**Dataset**
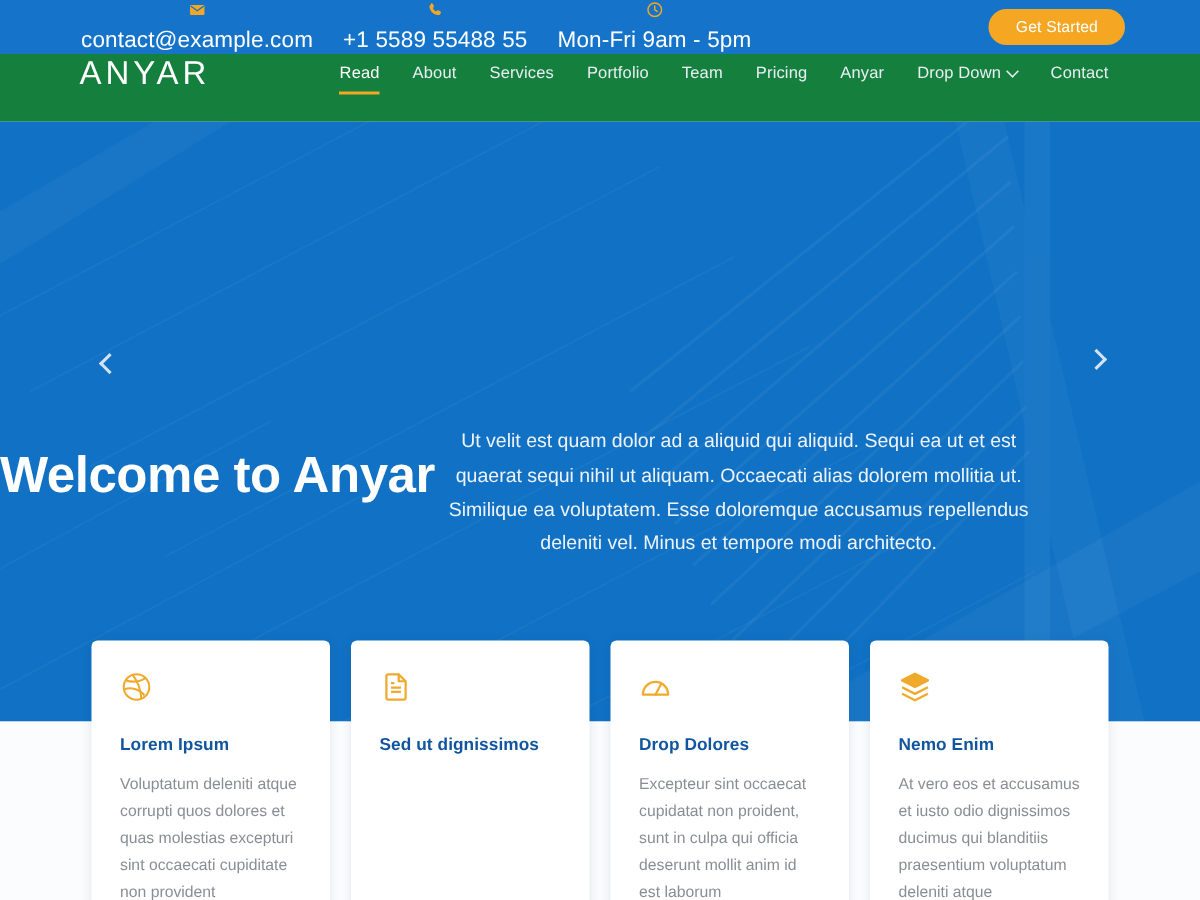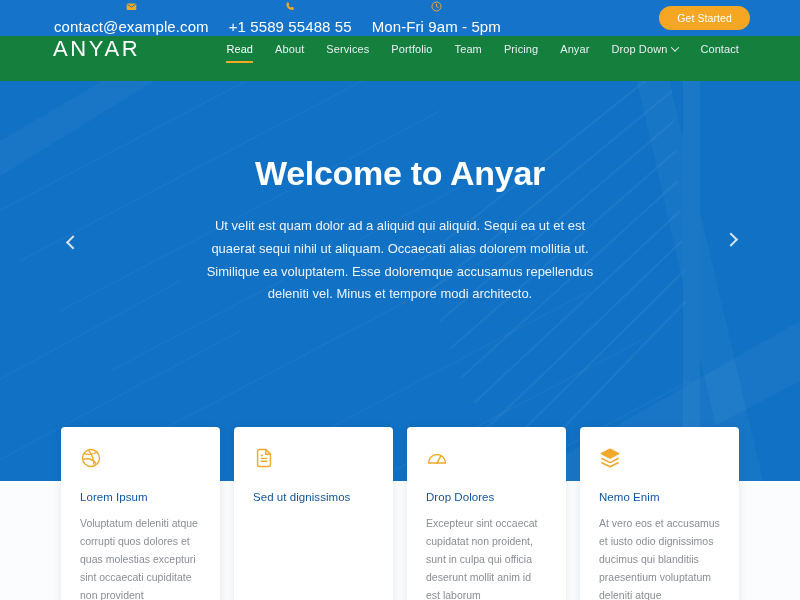"Welcome to Anyar" .hero-content { flex-direction: column -> none }
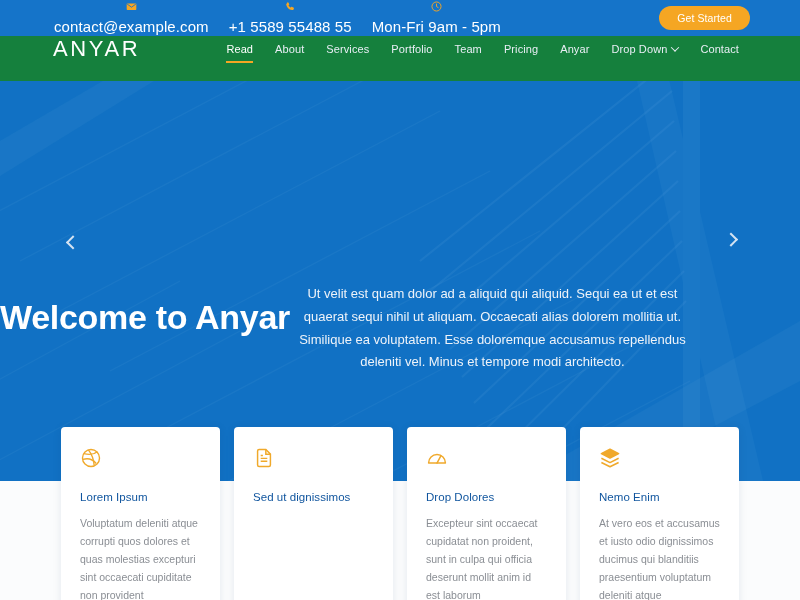"Lorem Ipsum" .card-title { font-weight: normal -> bold }
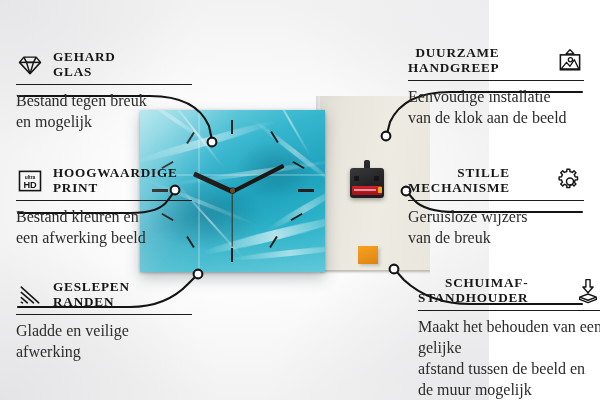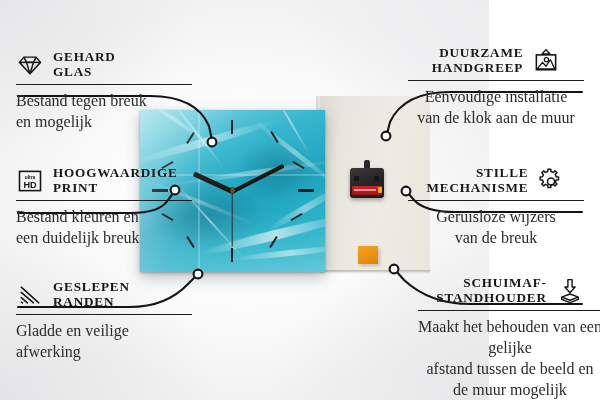"DUURZAME" .right .co-head { justify-content: center -> space-between }
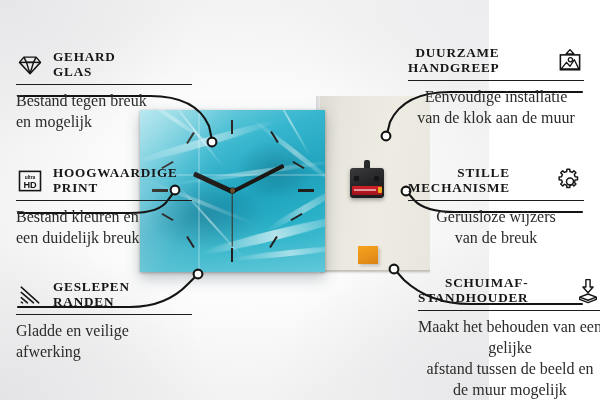"Eenvoudige installatie" .right .co-desc { text-align: center -> left }
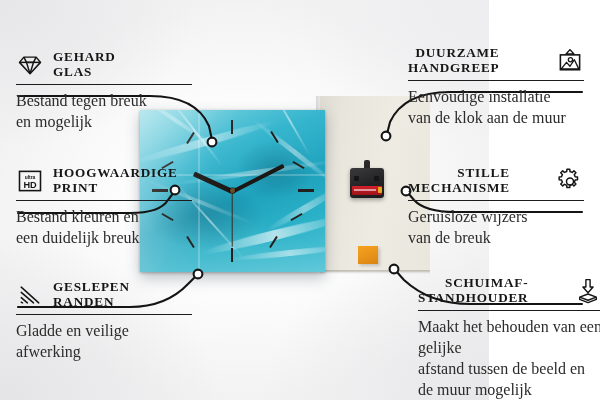"van de klok aan de" div.co-desc { text: muur -> beeld }
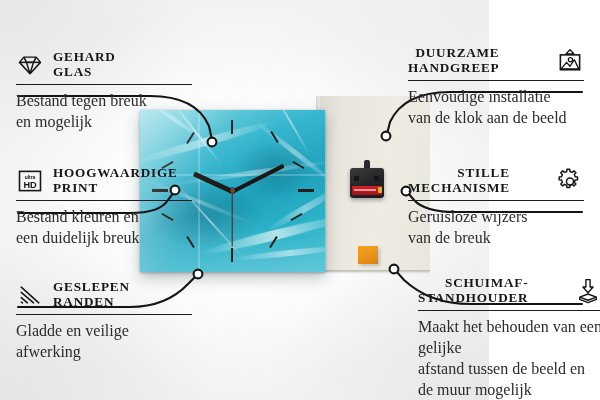"een duidelijk breuk" div.co-desc { text: duidelijk breuk -> afwerking beeld }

**About this exercise**
Set down all of the entries exactly as they appear, but keep the images out.

**Response area**
"Welcome to Anyar" .hero-content { flex-direction: column -> none }
"Lorem Ipsum" .card-title { font-weight: normal -> bold }
"DUURZAME" .right .co-head { justify-content: center -> space-between }
"Eenvoudige installatie" .right .co-desc { text-align: center -> left }
"van de klok aan de" div.co-desc { text: muur -> beeld }
"een duidelijk breuk" div.co-desc { text: duidelijk breuk -> afwerking beeld }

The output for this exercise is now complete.